Colômbia: O Caribe Acessível e Cultura Urbana
A Colômbia se consolidou como o destino “queridinho” dos nômades digitais e turistas brasileiros. O motivo? O Peso Colombiano (COP) tem uma paridade justa com o Real, permitindo que você desfrute do Caribe sem pagar preços de “dólar caribenho”.
Por que é barato? A alimentação de rua é fortíssima e deliciosa (as arepas e pratos feitos custam menos de R$ 15). Além disso, a hotelaria é muito competitiva, com hotéis boutique e hostels de luxo a preços de pousada simples no Brasil.
O que fazer:
Cartagena e Santa Marta: Enquanto Cartagena é a joia colonial, a vizinha Santa Marta (e o Parque Tayrona) oferece praias selvagens e hospedagem ainda mais econômica.
Medellín: A cidade da eterna primavera tem um sistema de transporte público exemplar (incluindo teleféricos integrados ao metrô) e uma cena cultural vibrante na Comuna 13.
Dica de Logística: A Avianca oferece boa conectividade. Evite a altíssima temporada (dezembro/janeiro) em Cartagena se quiser economizar na hospedagem. Em Bogotá, aproveite os domingos, quando grandes avenidas fecham para a “Ciclovía”, um passeio gratuito e cultural.

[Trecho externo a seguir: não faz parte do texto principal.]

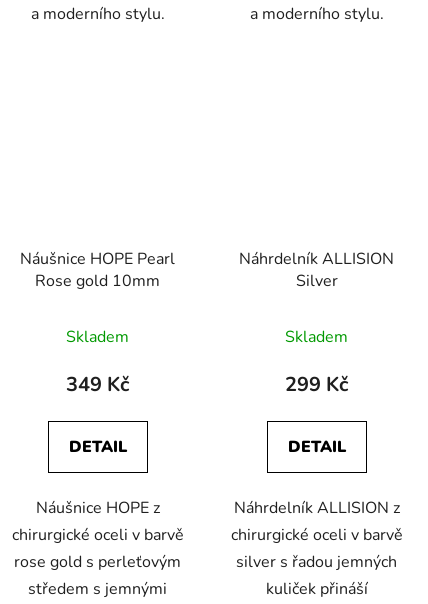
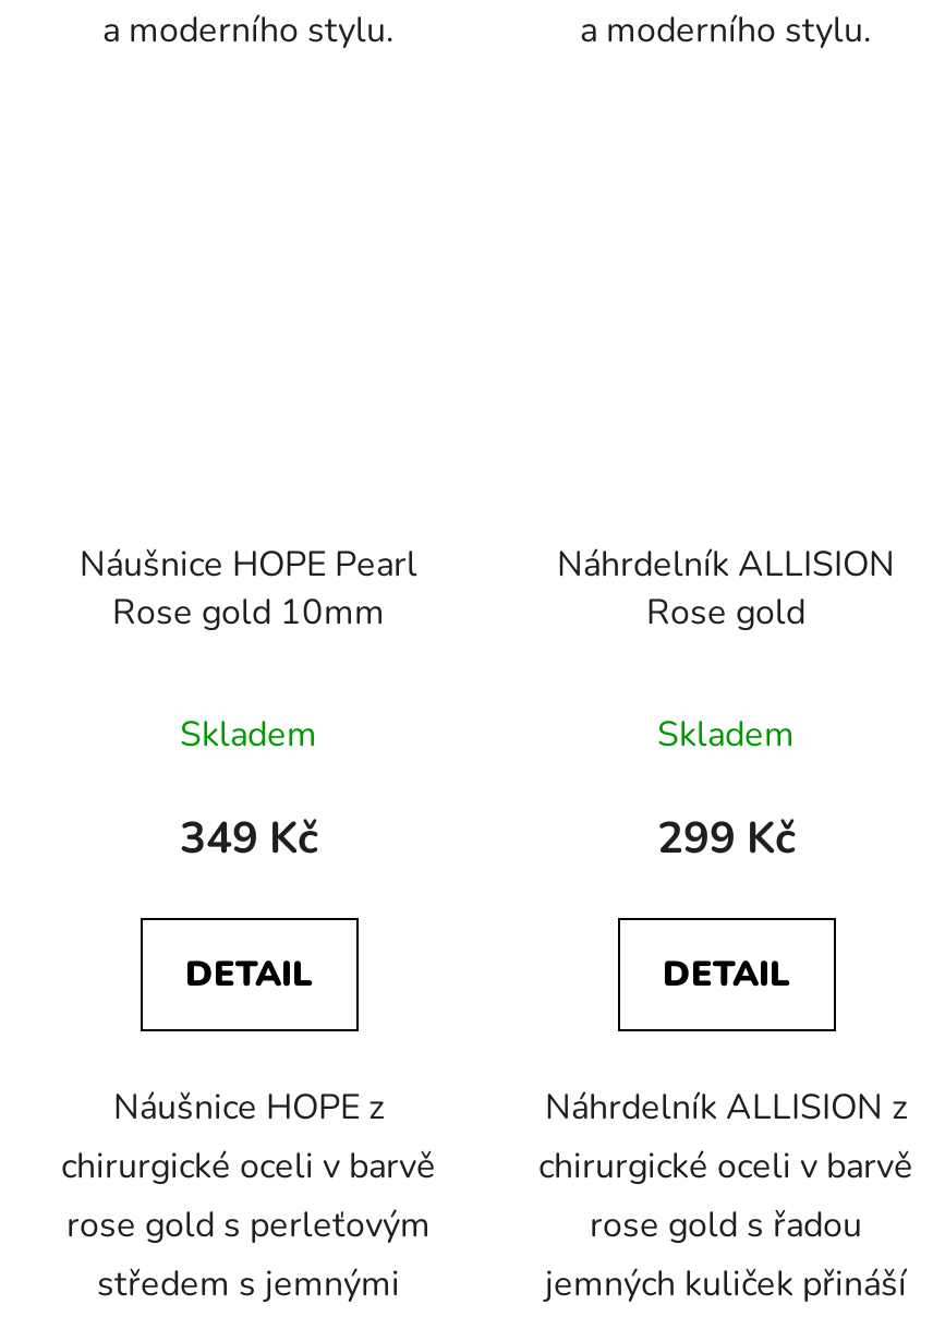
[296,270,338,292] Silver -> [646,589,805,637] Rose gold
[236,551,397,600] silver s řadou jemných | kuliček přináší -> [545,1202,907,1309] rose gold s řadou | jemných kuliček přináší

Bolívia: Aventura Extrema e o Menor Custo da Região
Se a sua prioridade é gastar o mínimo possível, a Bolívia é o destino número 1. É, historicamente, o país mais barato da América do Sul para alimentação, transporte e passeios.

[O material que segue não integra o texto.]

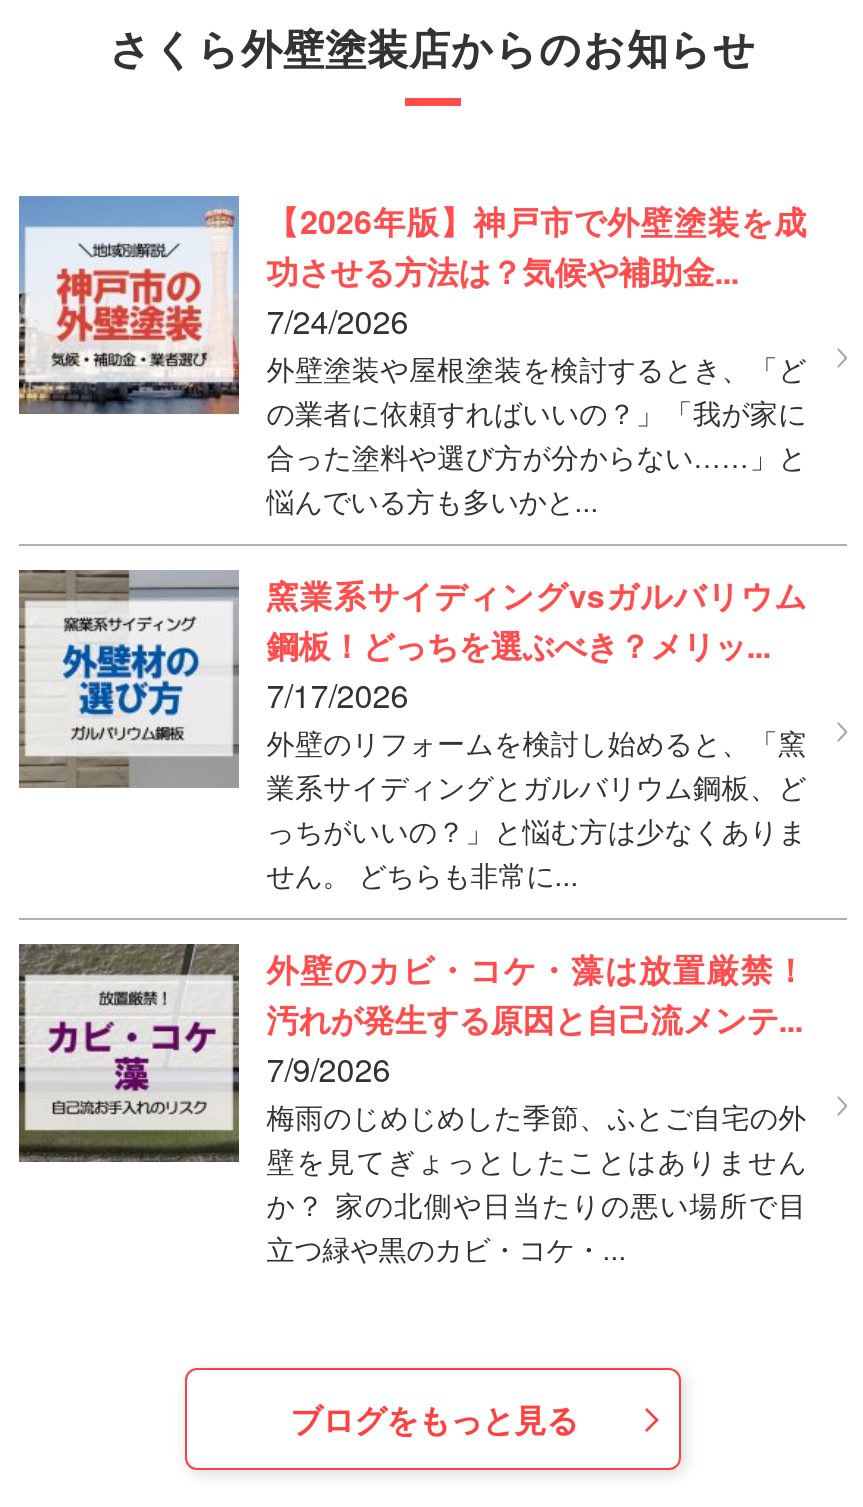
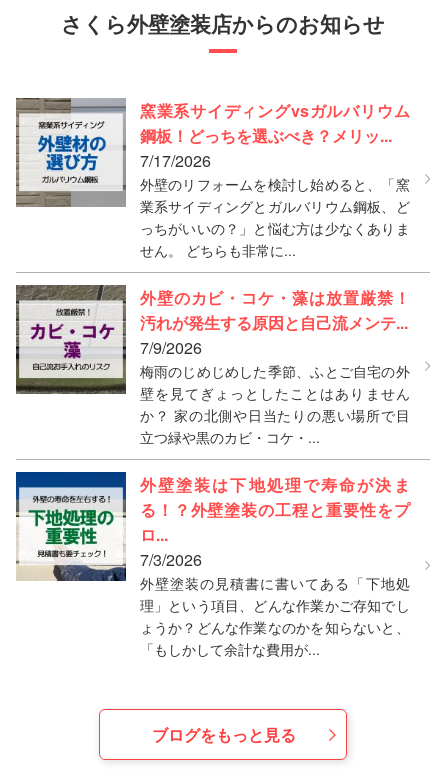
[17,194,806,520] [image] | 【2026年版】神戸市で外壁塗装を成 | 功させる方法は？気候や補助金... | 7/24/2026 | 外壁塗装や屋根塗装を検討するとき、「ど | の業者に依頼すればいいの？」「我が家に | 合った塗料や選び方が分からない……」と | 悩んでいる方も多いかと... -> none
moved [15,568,806,1268] -> [14,97,410,447]: [image] | 窯業系サイディングvsガルバリウム | 鋼板！どっちを選ぶべき？メリッ... | ... | か？ 家の北側や日当たりの悪い場所で目 | 立つ緑や黒のカビ・コケ・...
none -> [15,471,410,659] [image] | 外壁塗装は下地処理で寿命が決ま | る！？外壁塗装の工程と重要性をプ | ロ... | 7/3/2026 | 外壁塗装の見積書に書いてある「下地処 | 理」という項目、どんな作業かご存知でし | ょうか？どんな作業なのかを知らないと、 | 「もしかして余計な費用が...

Por que é barato? Aqui, o custo de vida é estruturalmente mais baixo. É possível almoçar bem por menos de R$ 15 e encontrar hospedagem privativa por R$ 60 a R$ 80.
O que fazer:
Salar de Uyuni: O maior deserto de sal do mundo é a atração principal. O tour de 3 dias/2 noites (com tudo incluso: transporte 4×4, comida e hospedagem) custa uma fração do que se gastaria no Atacama (Chile). Em 2026, a infraestrutura melhorou, mas ainda é uma aventura rústica.
La Paz: Use o sistema de teleféricos (“Mi Teleférico”) para cruzar a cidade por centavos e ter a melhor vista dos Andes.

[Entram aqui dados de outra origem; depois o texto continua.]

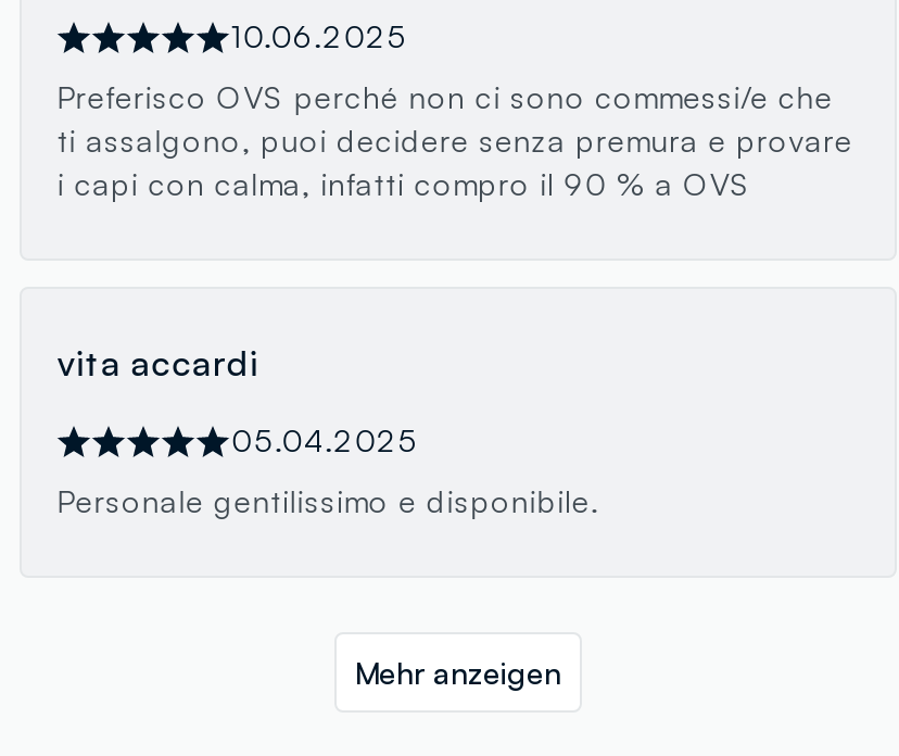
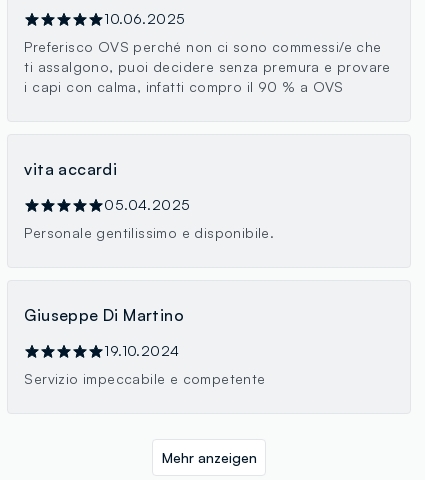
none -> [24,305,266,387] Giuseppe Di Martino | 19.10.2024 | Servizio impeccabile e competente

Dica de Saúde e Logística: A altitude é coisa séria. Deixe o corpo aclimatar no primeiro dia, evite álcool e tome chá de coca. Para chegar, voos para Santa Cruz de la Sierra costumam ser mais baratos saindo de SP, e de lá você pode pegar voos internos econômicos para La Paz ou Uyuni.
Conclusão: Como Planejar sua Viagem em 2026
A América do Sul prova que economia e experiências inesquecíveis andam juntas. Para quem sai do Espírito Santo ou de São Paulo, a conectividade aérea nunca foi tão boa.
O segredo para 2026:
Antecedência: Monitore passagens com 3 a 5 meses de antecedência.
Câmbio Inteligente: Use contas globais digitais para pagar na moeda local e fugir do IOF alto dos cartões brasileiros tradicionais.
Saia do Óbvio: Troque o hotel de luxo por hostels design ou apartamentos de temporada, e coma onde os locais comem.
O mundo está esperando, e o seu bolso agradece!